At 19, in 1972 in September, I got my first real taste of smog. You see, it was on a visit to Fullerton, California, that I really took note. What I saw was this grayish-colored haze permeating the air. Ports, steel manufacturing, transportation corridors and hubs (including airports) and more, contributed; that plus area land geography and topography in addition to the kinds of meteorological conditions present, made the entire metropolitan region ripe for smog formation. Add in the needed chemical ingredients and there you go.
The haze was hard to miss. What was far less apparent, on the other hand, were people who were affected by this blight in their lives in terms of their making their reactions to such known. Everyone I came in contact with seemed to not be fazed by the scourge in the least. All appeared to go about their business as if this smog was nothing out of the ordinary. It was as if ozone had just become an accepted part of southern California life. This is the impression I have now in thinking back.

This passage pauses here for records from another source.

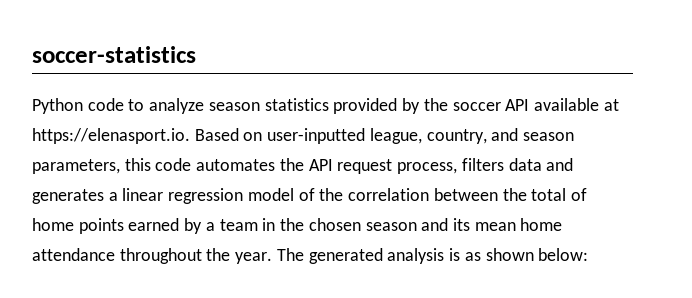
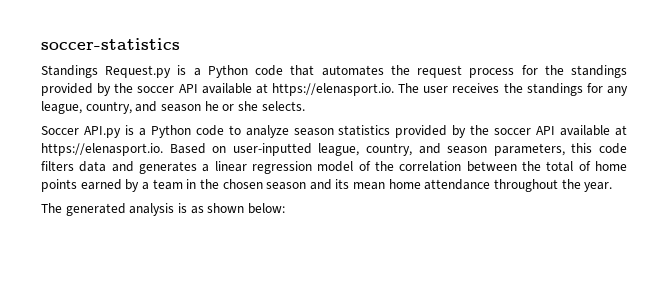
(196, 54) none -> [41,65,627,78] [41,83,628,96] [41,101,305,114] [41,125,146,138] Standings Request.py is a Python code that automates the request process for the standings provided by the soccer API available at https://elenasport.io. The user receives the standings for any league, country, and season he or she selects. // Soccer API.py is a
[196,158,458,174] automates the API request process, -> (628, 148) none
(273, 258) none -> (613, 187) //

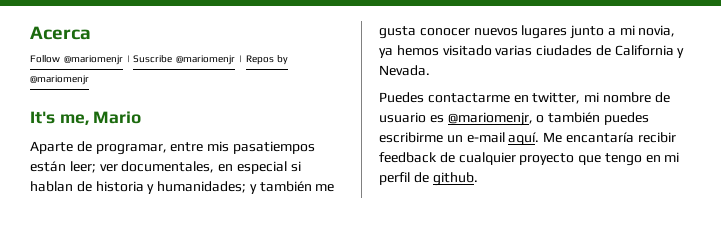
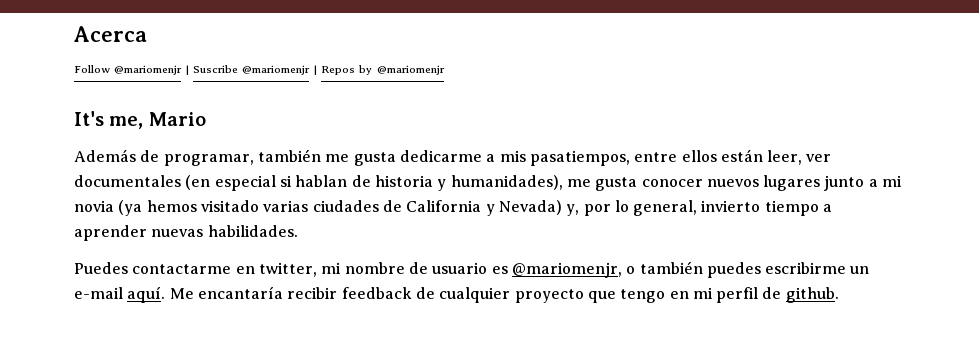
[30,141,73,154] Aparte -> [74,149,136,162] Además
[170,141,315,154] [30,161,234,173] entre mis pasatiempos están leer; ver documentales, en -> [257,149,832,166] [74,175,211,190] también me gusta dedicarme a mis pasatiempos, entre ellos están leer, ver documentales (en
[157,181,312,194] humanidades; y también -> [450,175,563,190] humanidades),
[638,25,676,37] [379,48,393,58] novia, ya -> [74,200,143,216] novia (ya
[379,65,430,76] Nevada. -> [498,200,833,216] [74,225,298,241] Nevada) y, por lo general, invierto tiempo a aprender nuevas habilidades.

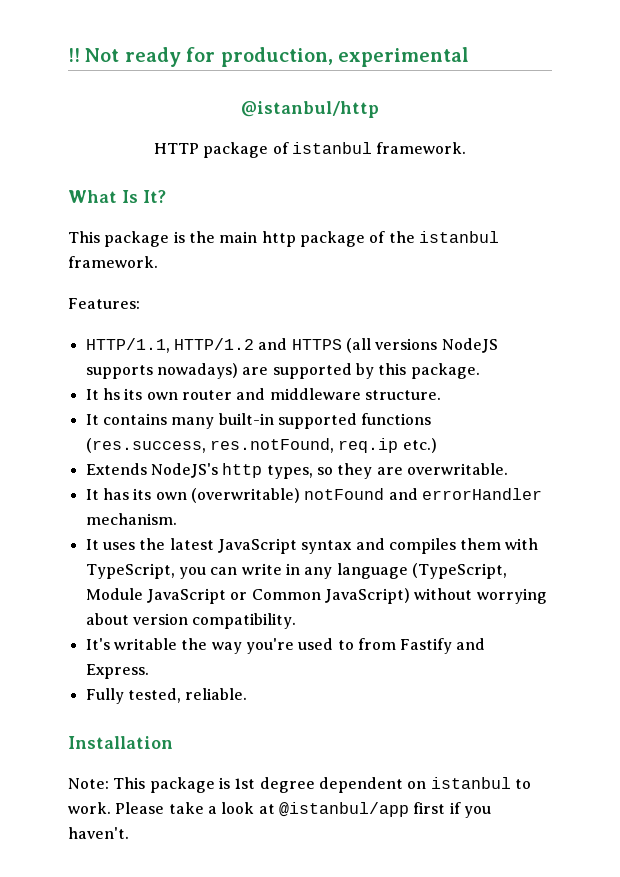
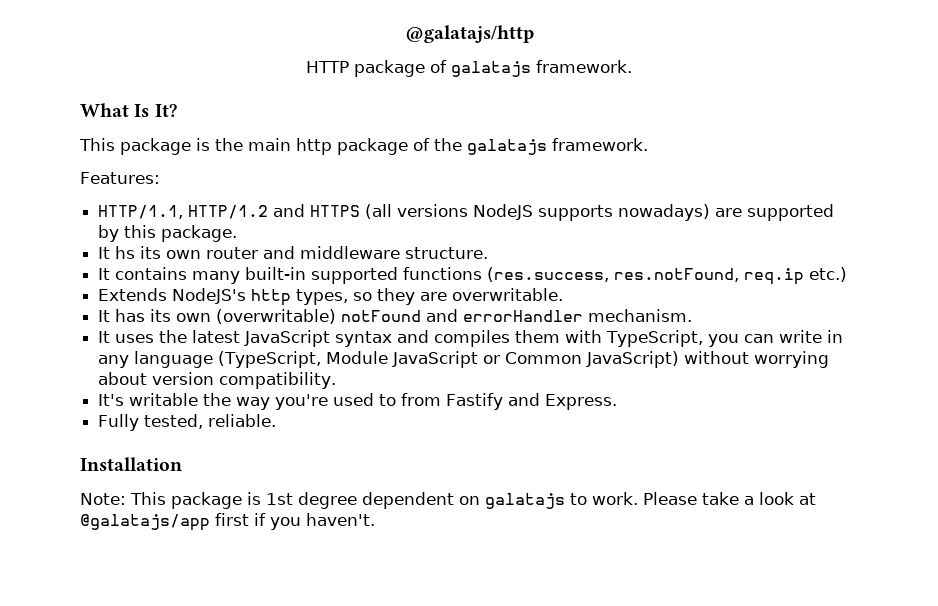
[68,47,469,67] [241,101,379,118] !! Not ready for production, experimental // @istanbul/http -> [404,25,534,43] @galatajs/http
[291,142,372,154] istanbul -> [451,61,531,77] galatajs
[418,231,499,243] istanbul -> [467,139,547,155] galatajs
[430,777,511,789] istanbul -> [485,493,565,509] galatajs
[278,802,409,817] @istanbul/app -> [80,514,210,531] @galatajs/app

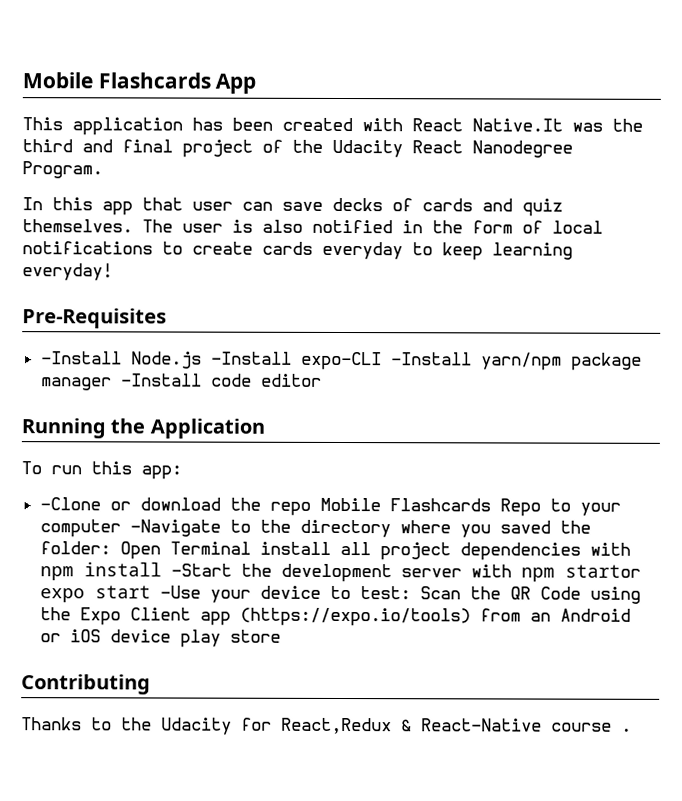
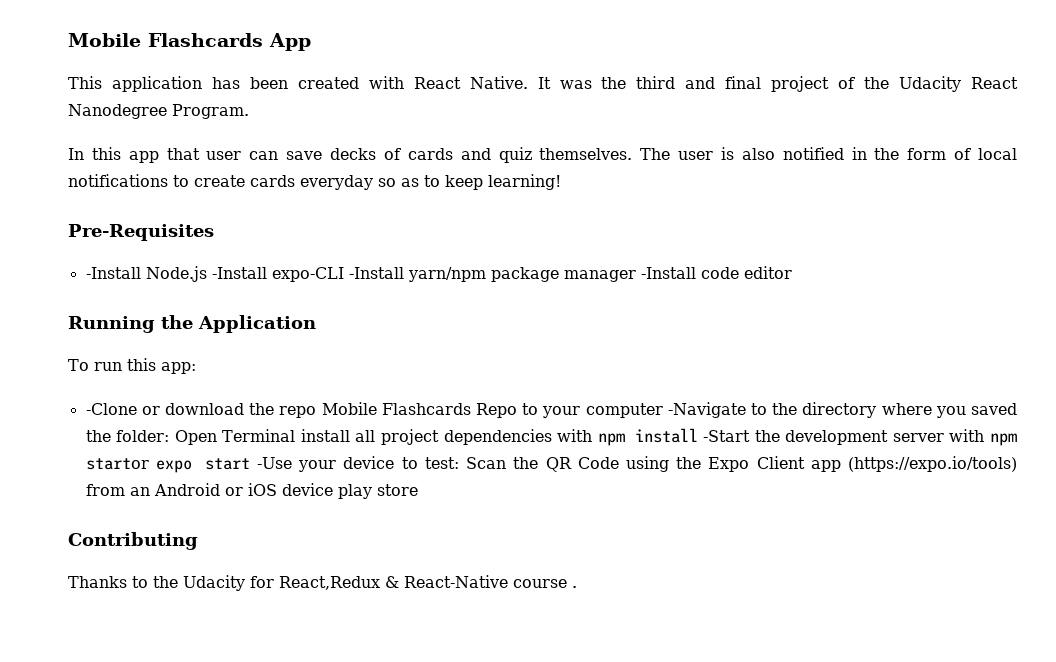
[472,118,563,132] Native.It -> [469,76,551,89] Native. It
[412,242,573,261] [22,263,113,281] to keep learning everyday! -> [378,174,561,190] so as to keep learning!

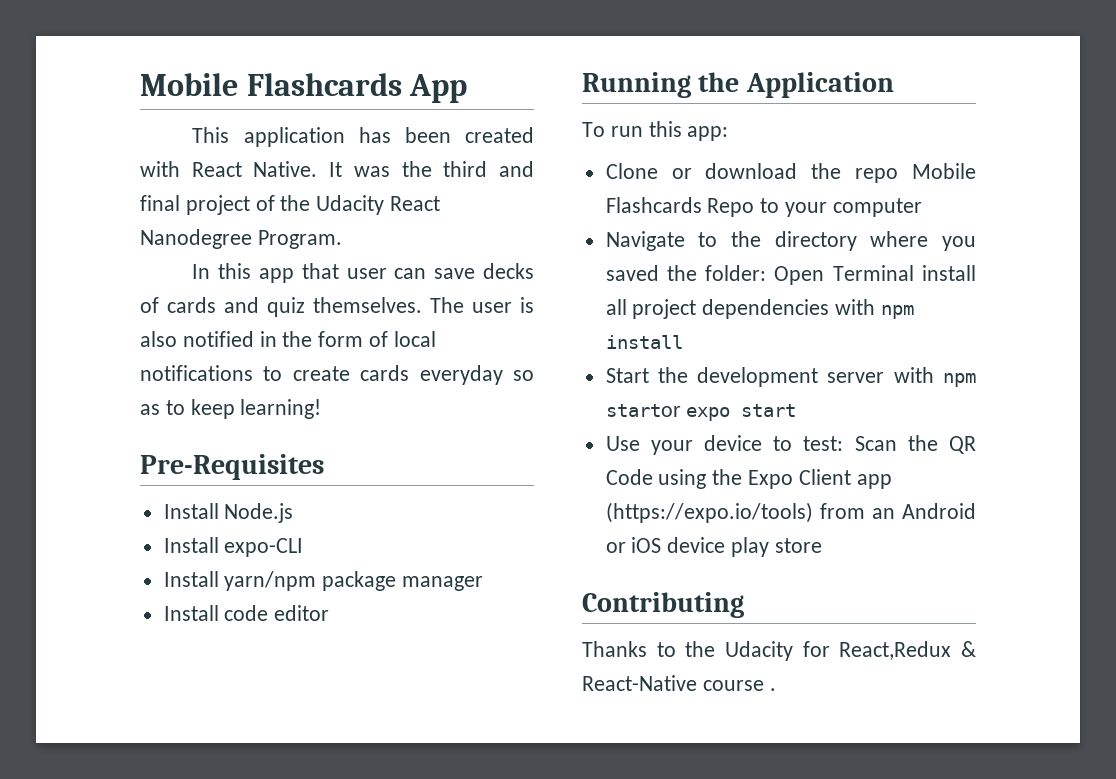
[85,267,141,279] -Install -> [163,503,219,519] Install
[211,267,267,279] -Install -> [163,537,219,553] // Install
[348,267,404,279] -Install -> [163,571,219,587] // Install
[640,267,696,279] -Install -> [163,605,219,621] // Install
[85,403,137,415] -Clone -> [605,163,658,179] Clone
[667,402,746,418] -Navigate -> [605,231,685,251] // Navigate
[703,430,751,442] -Start -> [605,368,649,383] // Start
[257,457,293,469] -Use -> [605,436,640,451] // Use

Things needed changing, improving, and getting people to pay attention was key. It was in 1970, incidentally, that the Clean Air Act was amended and on Apr. 22nd, Earth Day was established.
There came a point when a connection was made between air we could see and its adverse, detrimental effects on health, if breathed in over long periods of time. As a result of it being recognized that something had to be done to make air cleaner, many efforts were initiated and pursued to do just that.
In 1975, in California – the state I now call home – the first two-way catalytic converters on motor vehicles arrived on the scene. The move, apparently, as good as it was for its time, didn’t go far enough. If we really wanted to nip pollution from vehicles in the bud, at a time of limited air-improving technologies being available, if less negative impact from the transportation sector in terms of effect on air was expected, then, really, there was one remedy only: there would need to be less driving, which meant people would have to be afforded other options by which to get around.
But, of course, transportation (mobile sources) was but one contributor to bad air. Other entities would be called on to do their parts too, namely, industry, energy, agriculture and even the general citizenry. It was a task that got more and more difficult as polluted air was compounded by a growing population.
There is a mantra that only recently I have become familiar with and that has deep meaning for me and that is: Nothing worth doing is ever easy. Not doing, meanwhile, is worth nothing. So, this is going to take some work – make no mistake.
So, here it is 2017, some 74 years, almost three-quarters of a century after the first major episodes of stifling smog tainted Los Angeles metropolitan-area air.
It was a problem then (in 1943). It was likewise a problem in 1987-’88 when I lived and worked in nearby Long Beach (a major port and oil-refining area) and it’s still a problem today.
But, these and other air-quality related problems there and elsewhere, unless these are recognized as being serious, severe, you get the idea, threatening lives and seen as presenting a clear-and-present danger on the order of the methane-gas leak at Aliso Canyon (also in southern California) as it was on the neighboring community of Porter Ranch between Oct. 2015 and Feb. 2016 (when the well leak was plugged), my suspicion is, polluted air will be seen as little more than a paltry nuisance for the bulk of the populace, and not a real issue in most people’s lives – the kind that really matters, that is.
Is it the same regarding global warming and climate change? Which, by the way, is a discussion for a different day.
Image above: U.S. National Archives and Records Administration
This post was last revised on Apr. 24, 2020 @ 7:18 a.m. Pacific Daylight Time.
– Alan Kandel
I remember the dense fogs in London shortly after WW2, when they were still called “pea soupers”. The laws were changed to prohibit the burning of coal in domestic open grates. It became unobtainable and one could use only anthracite (or gas) for closed boiler heating, usually for hot water. Today the amount of pollution from motor traffic is replacing what did become a better place to live. We need some better laws.
I grew up in Fullerton and ran cross country for Troy HS right across the street from Cal State Fullerton in the mid to late 60’s. Yes the ozone was bad and created a lot of “airway burn” in those days. There were many days were you could not see the local mountain range that is roughly 40 miles away.
Now, the air quality is way better and there are basically very few days in which you can’t see those mountains. Running or biking in Southern California in the last 20 years, you never will have to deal with smog or its effects. So clearly catalytic converters and other air pollution measures have been successful……no one even thinks about “smog” as there really is essentially none.
“Global warming?” That’s a hoax. There is essentially insignificant warming and CO@ is NOT a pollutant and is greening the earth.